Thank you for asking this question and strongly alerting the nation’s elected representatives and the public about the situation in Burma, which is extremely serious.
The President, Mr Win Myint, has been arrested, as have Ms Aung San Suu Kyi and other figures. This coup d’état is unacceptable, I’ve condemned it myself, you were kind enough to echo me, and we’re demanding that the results of the election held on 8 November 2020 – which was the culmination of a lengthy democratic process that gave Ms Aung San Suu Kyi an absolutely spectacular result – must be ratified. The Burmese people expressed themselves, expressed themselves democratically, and they must be heard.

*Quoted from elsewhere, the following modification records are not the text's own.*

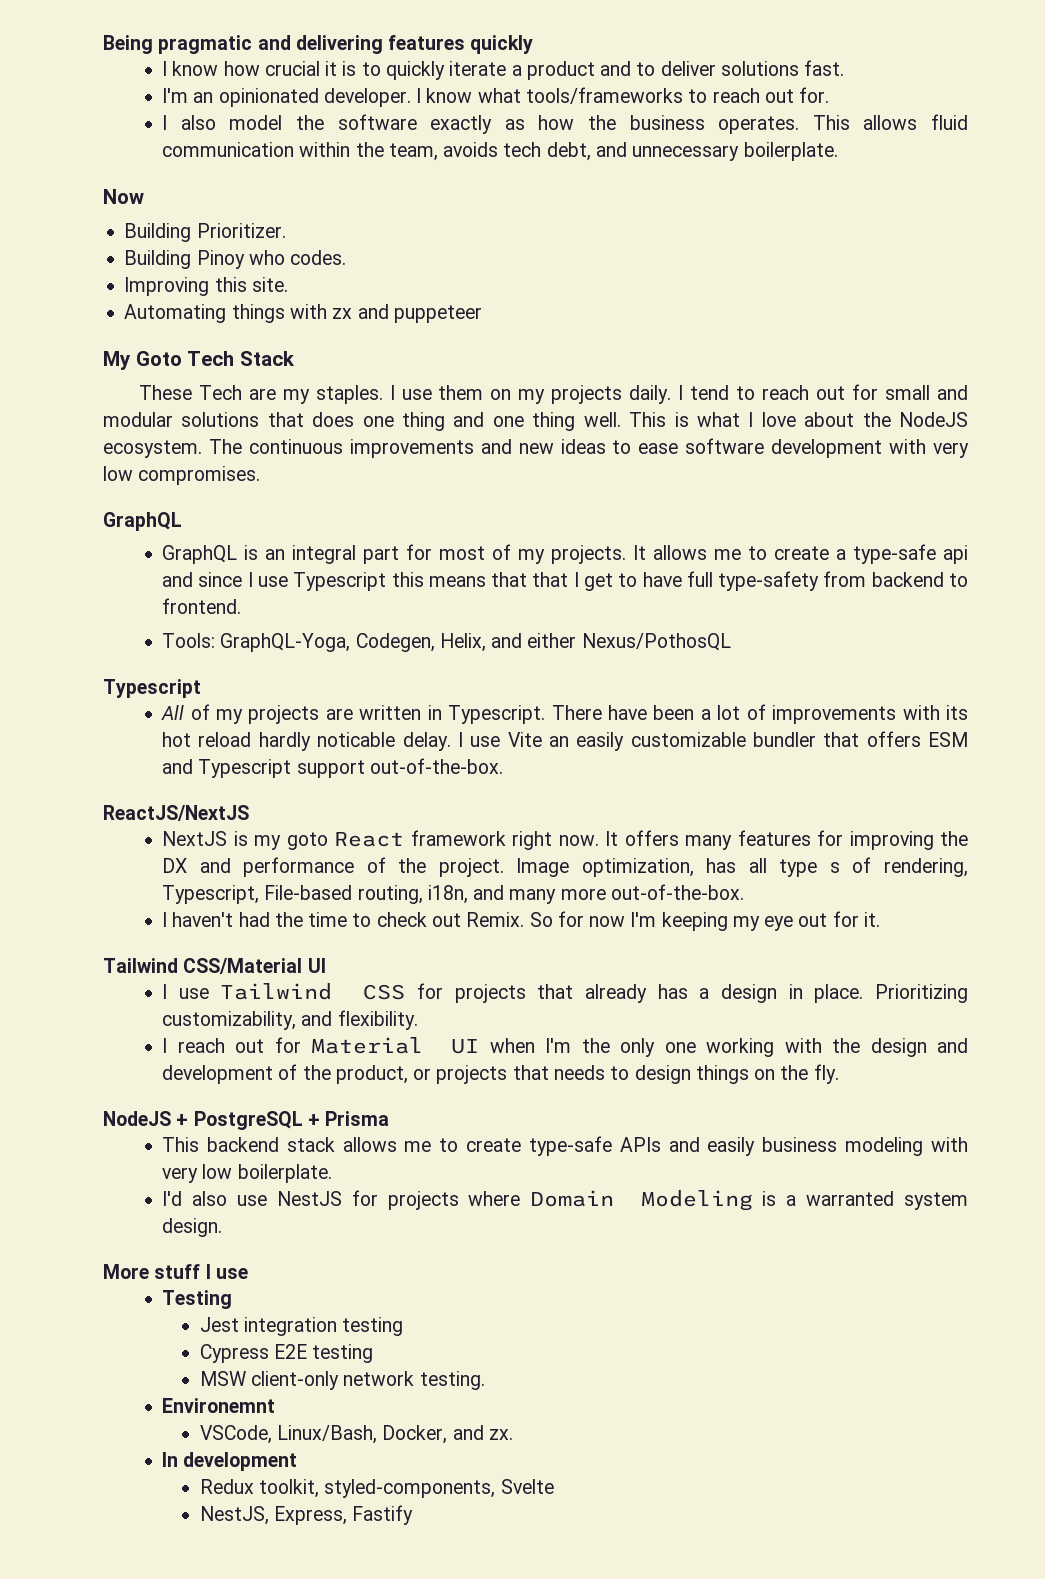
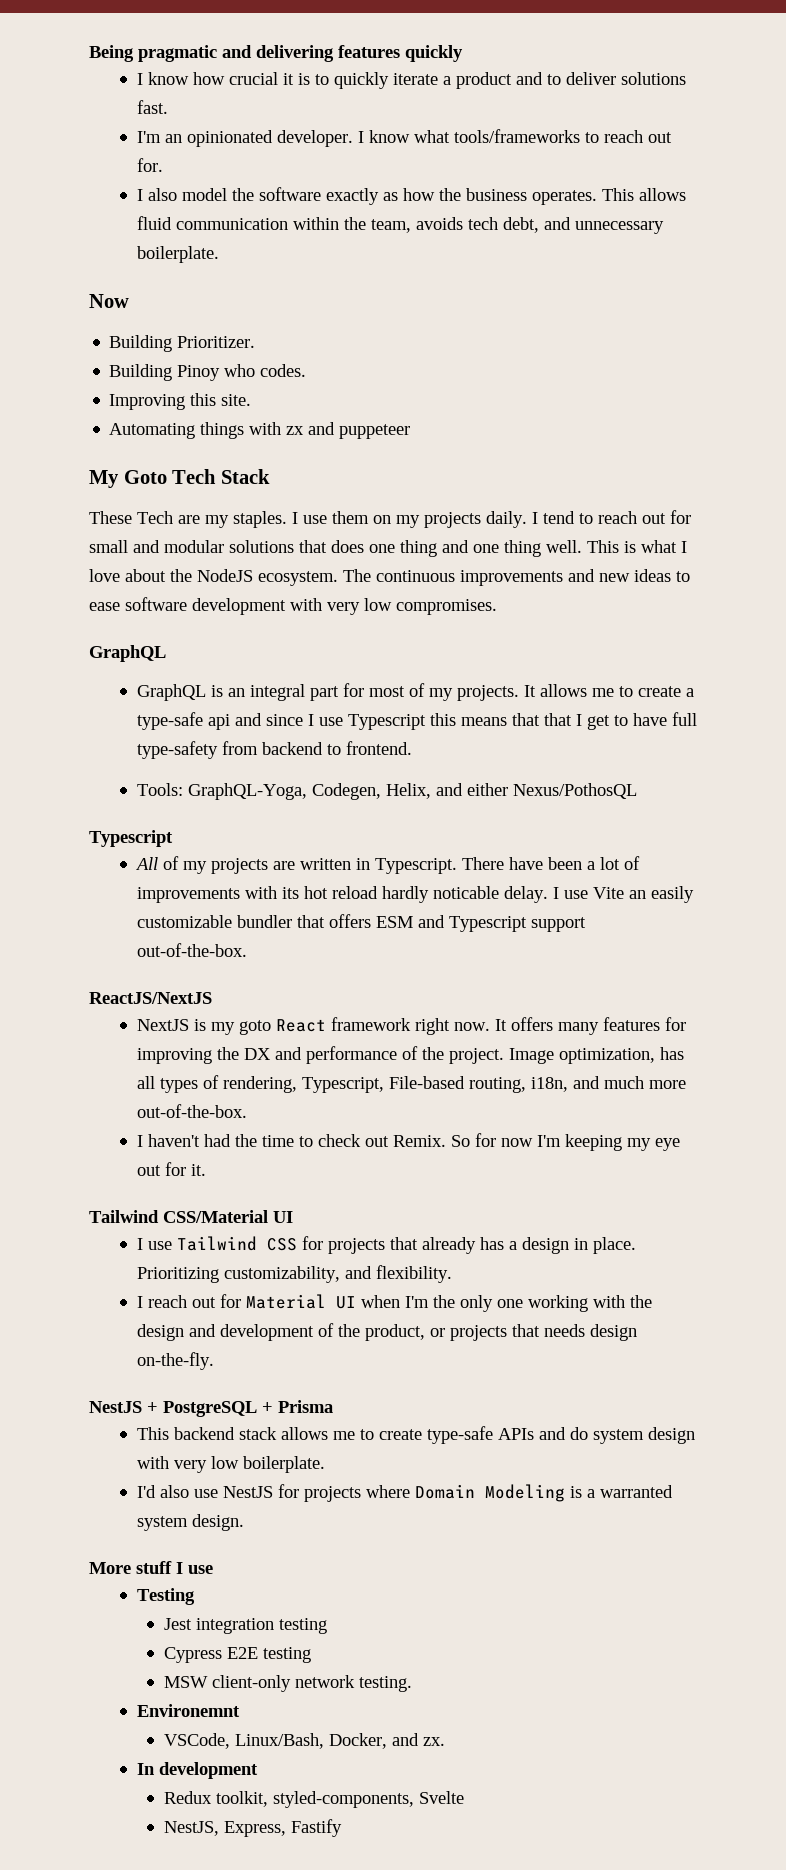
- Image optimization, has all type s of rendering, Typescript, File-based routing, i18n, and many more out-of-the-box.
+ Image optimization, has all types of rendering, Typescript, File-based routing, i18n, and much more out-of-the-box.
- I reach out for Material UI when I'm the only one working with the design and development of the product, or projects that needs to design things on the fly.
- NodeJS + PostgreSQL + Prisma
+ I reach out for Material UI when I'm the only one working with the design and development of the product, or projects that needs design on-the-fly.
+ NestJS + PostgreSQL + Prisma
- This backend stack allows me to create type-safe APIs and easily business modeling with very low boilerplate.
+ This backend stack allows me to create type-safe APIs and do system design with very low boilerplate.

So at this very moment, at our request, the Security Council is meeting in New York, with the support of the Europeans, and I think the message that will emerge from that meeting will be one of great firmness. At European level, we initiated actions against the Burmese military authorities as early as two years ago, with severe sanctions against certain army officers who had organized human rights violations against the Rohingya people. And I have to say on this, to avoid any confusion, that I’m convinced – like you, I believe – that the response to the Rohingya crisis must firstly involve the success of the democratic process in Burma.
That’s why if, by any chance, the military authorities don’t reverse their coup d’état, the issue of new measures will be taken up at European level, in the coming days, as a matter of urgency.